Maybe, yes, which comments and I’m sure someone does.
Text-to-speech (voice synthesis) and speech-to-text (voice recognition) are different. Nuance has a voice synthesis product, but it’s clearly not their mainstay. Nuance is famous for Dragon Dictation and, formerly, Naturally Speaking – both speech recognition programs and very advanced ones, too. Apple has had their own voice synthesis since they first let the Mac out of the bag. Literally. They have made great advancements in natural voice and even the step from Snow Leopard to Lion was significant. iOS likely uses Apple text-to-speech technology with Nuance’s speech-to-text. Why rent what they already own. But this is conjecture. Siri, by the way, is not Nuance technology. So Siri is definitely made of components from different sources.
Hey! What do you know? We write, too.
Dragon was the first speech recognition that really worked. Dr james and janet Baker did some amazing work.
The first version was released for DOS in the early 80s and I remember a friend calling their support because it couldn’t keep up unless he paused between words. They told him to get a faster computer lol.
The software literally changed the court reporting industry in the late 90s.
Nuance would be the one you’d want in your product.
Smart choice apple
Robert, I think you ARE missing something. Comments from AAPLsaur and me were referencing this line from the article:
“The patent could indicate that Apple eventually wants to rely on its own text-to-speech technology, rather than use licensed code from Nuance.”
What came to mind for both AAPLsaur and myself is that Nuance is not known for, and to the best of my knowledge, does license, text-to-speech technology, as stated by the author. They develop speech-to-text technology. So… the author either doesn’t proofread his copy, or doesn’t know what he is talking about. Neither my comment, nor AAPLsaur’s comes anywhere close to saying that there is no difference between the two technologies.
I expect Apple will just buy Nuance as soon as it makes sense.
Patent are useless, it couldn’t even protect the multi touch in iPhone from being rip off by Android. What makes you think this is any difference.
No not useless, there was prior art (and lots of it):
http://www.billbuxton.com/multitouchOverview.html
In this instance I would hazard a guess that the multi-touch patent could well have been a maneuver to slow-down competitors. I was surprised when they were given a patent for it.
As has happened before it seems Apple re-invents existing technology in a simple, powerful and useful way.

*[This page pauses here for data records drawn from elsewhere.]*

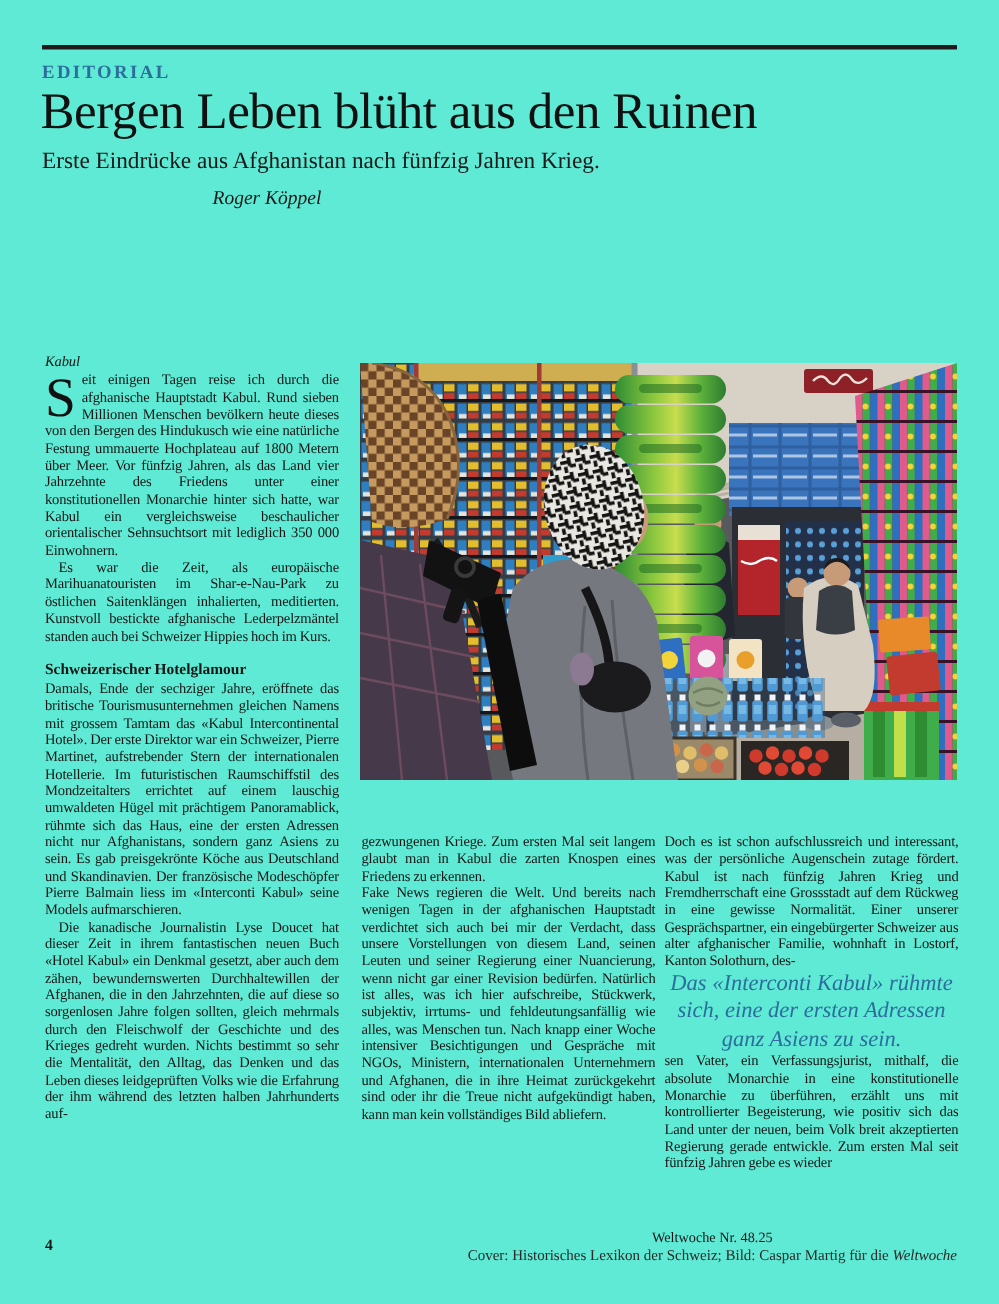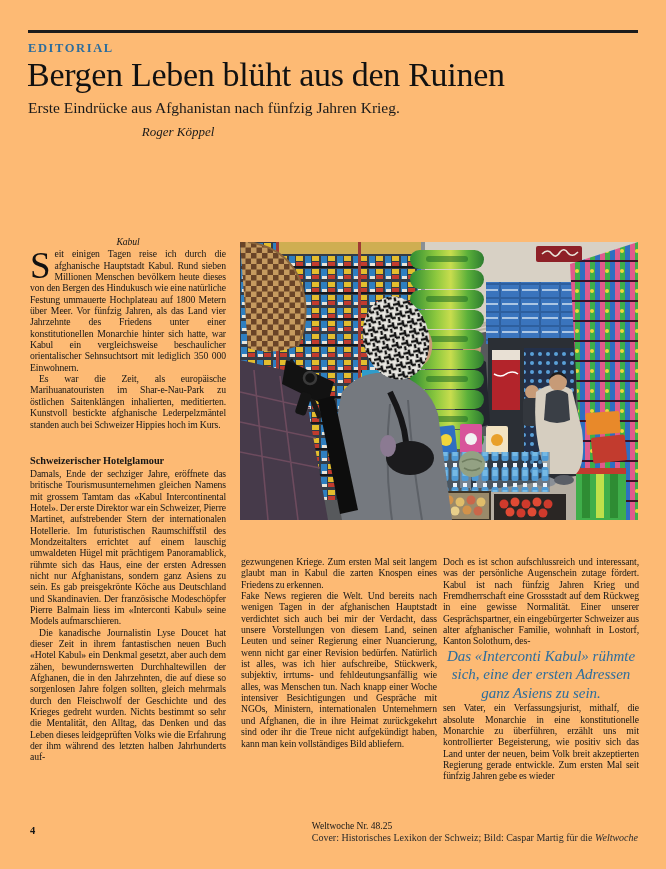--- a/index.html
+++ b/index.html
@@ -1,17 +1,17 @@
 <!DOCTYPE html>
 <html lang="de"><head>
 <meta charset="utf-8">
 <style>
   html,body{margin:0;padding:0;background:#ffffff;}
   .page{
-    position:relative;width:666px;height:869px;background:#fdba74;
+    position:relative;width:666px;height:869px;background:#5eead4;
     font-family:"Liberation Serif","DejaVu Serif",serif;color:#141414;
     overflow:hidden;
   }
   .toprule{position:absolute;left:28px;right:28px;top:30px;height:2.5px;background:#1c1c1c;}
   .kicker{
     position:absolute;left:28px;top:41px;
     font-size:12.5px;font-weight:600;letter-spacing:1.6px;color:#2c6d9d;
   }
   .headline{
     position:absolute;left:27px;top:56px;width:620px;margin:0;
@@ -26,41 +26,41 @@
     font-size:13px;font-style:italic;color:#1a1a1a;text-align:center;
   }
   .bodycol{
     position:absolute;width:196px;
     font-size:9.7px;line-height:11.35px;text-align:justify;
     letter-spacing:-0.1px;word-spacing:-0.3px;color:#161616;
     overflow:hidden;
   }
   .bodycol p{margin:0;}
   .bodycol p.ind{text-indent:9px;}
-  .bodycol h3{margin:25px 0 1px 0;font-size:10.3px;line-height:12px;letter-spacing:0;}
+  .bodycol h3{margin:11px 0 1px 0;font-size:10.3px;line-height:12px;letter-spacing:0;}
   .col-left{left:30px;top:236px;height:574px;}
   .col-mid{left:241px;top:556px;height:270px;}
   .col-right{left:443px;top:556px;height:272px;}
-  .dateline{display:block;text-align:center;font-style:italic;margin:0 0 1px 0;}
+  .dateline{display:block;text-align:left;font-style:italic;margin:0 0 1px 0;}
   .dropcap{
     float:left;font-size:37px;line-height:31px;padding:2px 4px 0 0;
     font-weight:500;color:#111;
   }
   .pullquote{
     margin:10px 0 8px 0;font-style:italic;color:#2c6d9d;
     font-size:15px;line-height:18.5px;text-align:center;letter-spacing:0;word-spacing:0;
   }
   .photo-wrap{position:absolute;left:240px;top:242px;width:398px;height:278px;overflow:hidden;background:#57595c;}
   .caption{
     position:absolute;left:240px;top:526px;width:398px;
     font-size:10px;color:#161616;
   }
   .caption .lead{font-style:italic;font-weight:700;}
   .pagenum{position:absolute;left:30px;top:825px;font-size:10.5px;font-weight:700;color:#161616;}
-  .footer-right{position:absolute;right:28px;top:821px;text-align:left;}
+  .footer-right{position:absolute;right:28px;top:821px;text-align:center;}
   .issue{font-size:9.5px;color:#161616;}
   .credits{font-size:10px;color:#2a2a2a;margin-top:1px;}
   .credits .it{font-style:italic;}
 </style>
 </head>
 <body>
 
 <div class="page">
 
   <div class="toprule"></div>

It just covers one form or one better way to do text-to-speech, it doesn’t mean that Apple owns all of text-to speech. For example, Apple uses in-plane switching to enhance their monitors. Doesn’t mean that the patent holder has a patent on all monitors.

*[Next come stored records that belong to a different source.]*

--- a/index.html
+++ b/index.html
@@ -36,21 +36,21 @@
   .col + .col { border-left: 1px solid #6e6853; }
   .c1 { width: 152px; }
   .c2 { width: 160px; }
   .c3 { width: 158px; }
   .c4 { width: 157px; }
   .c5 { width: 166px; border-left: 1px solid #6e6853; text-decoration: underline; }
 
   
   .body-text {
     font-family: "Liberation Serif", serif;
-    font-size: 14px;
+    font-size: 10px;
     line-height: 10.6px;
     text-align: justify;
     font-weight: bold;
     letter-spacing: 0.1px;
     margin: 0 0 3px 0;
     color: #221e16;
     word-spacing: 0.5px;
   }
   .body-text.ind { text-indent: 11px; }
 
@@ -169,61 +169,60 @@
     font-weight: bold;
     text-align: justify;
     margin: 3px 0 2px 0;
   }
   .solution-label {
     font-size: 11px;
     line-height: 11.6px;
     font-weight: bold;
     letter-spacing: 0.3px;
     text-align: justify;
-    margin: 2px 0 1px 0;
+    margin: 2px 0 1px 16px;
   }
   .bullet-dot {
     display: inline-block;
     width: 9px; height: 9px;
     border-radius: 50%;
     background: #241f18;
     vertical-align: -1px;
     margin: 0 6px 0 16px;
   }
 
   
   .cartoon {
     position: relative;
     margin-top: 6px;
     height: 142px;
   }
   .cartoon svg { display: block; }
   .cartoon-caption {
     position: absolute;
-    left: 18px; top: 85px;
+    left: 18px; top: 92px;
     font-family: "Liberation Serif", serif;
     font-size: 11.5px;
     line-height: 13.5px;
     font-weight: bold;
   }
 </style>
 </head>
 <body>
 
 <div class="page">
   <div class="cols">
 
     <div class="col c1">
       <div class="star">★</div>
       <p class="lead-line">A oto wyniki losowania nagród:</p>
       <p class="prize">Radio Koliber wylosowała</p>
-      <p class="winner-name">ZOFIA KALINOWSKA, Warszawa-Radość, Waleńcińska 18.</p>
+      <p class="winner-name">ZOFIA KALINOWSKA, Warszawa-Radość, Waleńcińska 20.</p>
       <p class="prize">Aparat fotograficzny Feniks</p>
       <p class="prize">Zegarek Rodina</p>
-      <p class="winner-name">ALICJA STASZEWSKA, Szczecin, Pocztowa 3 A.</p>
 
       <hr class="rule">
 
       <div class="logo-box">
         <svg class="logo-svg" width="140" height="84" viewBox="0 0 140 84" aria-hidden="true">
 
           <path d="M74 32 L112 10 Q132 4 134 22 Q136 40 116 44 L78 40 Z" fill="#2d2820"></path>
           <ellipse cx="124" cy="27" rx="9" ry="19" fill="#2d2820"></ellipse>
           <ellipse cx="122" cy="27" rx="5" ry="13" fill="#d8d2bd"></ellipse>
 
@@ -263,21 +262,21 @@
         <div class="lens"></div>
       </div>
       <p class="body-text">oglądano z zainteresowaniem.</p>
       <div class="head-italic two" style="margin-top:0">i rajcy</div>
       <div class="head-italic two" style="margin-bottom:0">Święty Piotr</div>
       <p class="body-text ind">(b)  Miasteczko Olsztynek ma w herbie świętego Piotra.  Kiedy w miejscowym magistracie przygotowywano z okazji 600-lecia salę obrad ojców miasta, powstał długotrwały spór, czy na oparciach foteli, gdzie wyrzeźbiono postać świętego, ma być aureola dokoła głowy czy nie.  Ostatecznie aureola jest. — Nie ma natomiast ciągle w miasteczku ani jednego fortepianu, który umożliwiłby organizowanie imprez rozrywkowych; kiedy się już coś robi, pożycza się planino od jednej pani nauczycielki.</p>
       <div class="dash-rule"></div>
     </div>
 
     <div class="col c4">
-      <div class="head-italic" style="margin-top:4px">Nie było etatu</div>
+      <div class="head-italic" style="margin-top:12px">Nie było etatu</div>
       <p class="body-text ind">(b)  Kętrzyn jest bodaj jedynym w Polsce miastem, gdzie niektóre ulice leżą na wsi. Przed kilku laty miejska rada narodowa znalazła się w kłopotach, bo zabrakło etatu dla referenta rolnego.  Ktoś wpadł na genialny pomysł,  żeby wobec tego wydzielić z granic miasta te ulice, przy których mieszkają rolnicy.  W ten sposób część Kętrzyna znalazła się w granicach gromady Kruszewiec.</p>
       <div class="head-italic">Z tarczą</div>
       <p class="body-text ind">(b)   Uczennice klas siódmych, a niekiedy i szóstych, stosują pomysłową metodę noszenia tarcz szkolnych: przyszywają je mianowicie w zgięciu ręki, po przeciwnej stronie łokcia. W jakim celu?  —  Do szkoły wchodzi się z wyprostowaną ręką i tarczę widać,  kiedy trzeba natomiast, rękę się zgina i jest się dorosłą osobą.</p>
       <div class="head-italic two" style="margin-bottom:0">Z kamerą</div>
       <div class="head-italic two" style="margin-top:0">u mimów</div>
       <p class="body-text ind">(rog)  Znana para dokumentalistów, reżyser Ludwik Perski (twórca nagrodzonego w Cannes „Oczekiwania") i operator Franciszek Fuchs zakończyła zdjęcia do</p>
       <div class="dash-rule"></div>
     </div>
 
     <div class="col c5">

I mentioned to Apple and I’ll write here that I think teaching Siri should be a feature. The more “alive” the ai is, the more compassion it elicits. Think about your instinct to help a child… When Siri emphasizes something wrong I’ll want to say. “Siri, say it like this:”. Then with the right emphasis. If itearns it, so much the better for everyone. In fact, remember location data at the server for the correction and soon you have excellent dialect info.